He's waving around Luna's Yankees hat in his hand. She's standing in the kitchen against the counter in a tube top and black and red oversized swooshies. Long hair loosely pulled back.
"Shit." She scowls. "Where'd you find it?" She asks reaching for the hat.
"On the ground in the GOD DAMN driveway, Girl!" Benny informs her with a disapproving look.
"Nope." Luna shakes her head, pointing at Colson. "Blame him. It's all his fault." She says laughing.
Standing in the dining room, playing pool against Slim. Colson looks at them both.
"Bitch, please. You wanted this Deeek." He laughs.
Benny and Slim burst into howls. Luna smirks tossing up her middle finger. There's a black heart tattooed on it.
"With love, BITCH." She smirks at Colson.
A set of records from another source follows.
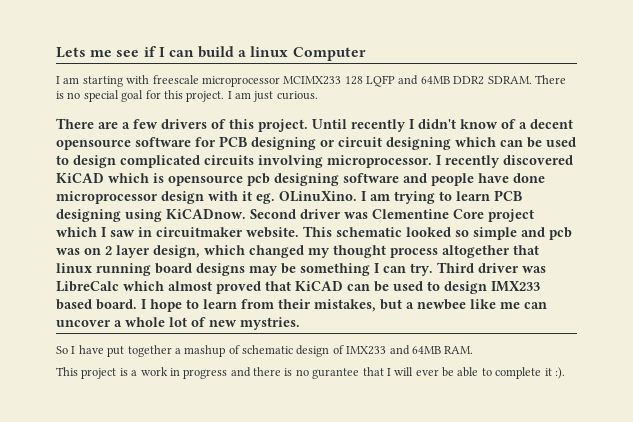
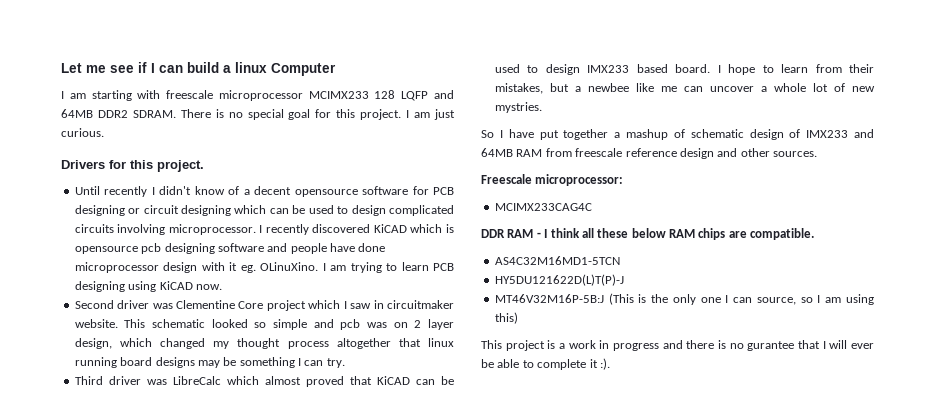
[56,47,86,58] Lets -> [61,63,82,73] Let
[56,118,308,132] There are a few drivers of this project. -> [61,160,204,172] Drivers for this project. //
[166,209,246,219] KiCADnow. -> [159,281,222,290] KiCAD now. //
(433, 269) none -> (345, 363) //
[444,346,474,354] RAM. -> [516,148,817,159] [481,174,624,186] [494,203,592,211] [481,228,815,240] [494,256,620,265] [494,274,624,286] [494,293,874,305] [494,312,518,324] RAM from freescale reference design and other sources. // Freescale microprocessor: // MCIMX233CAG4C // DDR RAM - I think all these below RAM chips are compatible. // AS4C32M16MD1-5TCN // HY5DU121622D(L)T(P)-J // MT46V32M16P-5B:J (This is the only one I can source, so I am using this)

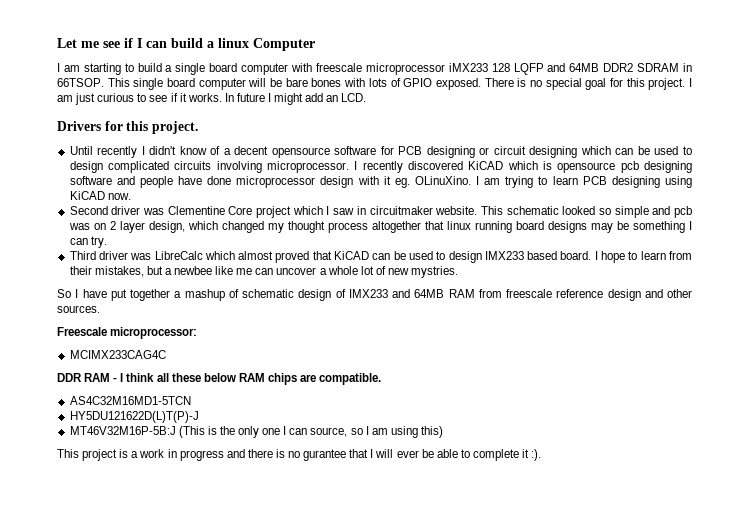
(132, 95) none -> [124,63,289,75] to build a single board computer
[308,91,369,99] MCIMX233 -> [448,63,488,72] iMX233
[132,110,176,118] SDRAM. -> [637,63,693,72] [57,78,481,90] SDRAM in 66TSOP. This single board computer will be bare bones with lots of GPIO exposed.
[61,128,104,137] curious. -> [97,93,367,105] curious to see if it works. In future I might add an LCD.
Just then Rook and Baze burst through the door.
"WHAT UP!!!!" Rook roars.
"We ready to fucking party till our faces fall off!!" Baze shouts with him.
Everyone's collecting at Colson's tonight. They head to Cincinnati in the morning. Kicking off a month full of dates. They'll break in July. Word being that they'll head over seas by August.
Music is blaring. Joints flowing. Beers are cracked Everyone is excitedly talking about what to expect while on The Bus.
--------------------------------------------------
Colson takes Benny with him to pick Casie up from school. He has an ulterior motive.
"Yo, Benz... You know that dude Tommy, Luna used to run wit?" He asks him as the split a joint.
"Yeah, I know that Bull." Benny exhales.
"He's been hitten' her up. You think I gotta problem?" He asks, hitting th he joint.
Benny's head whips over at Colson's words. Those are not good words.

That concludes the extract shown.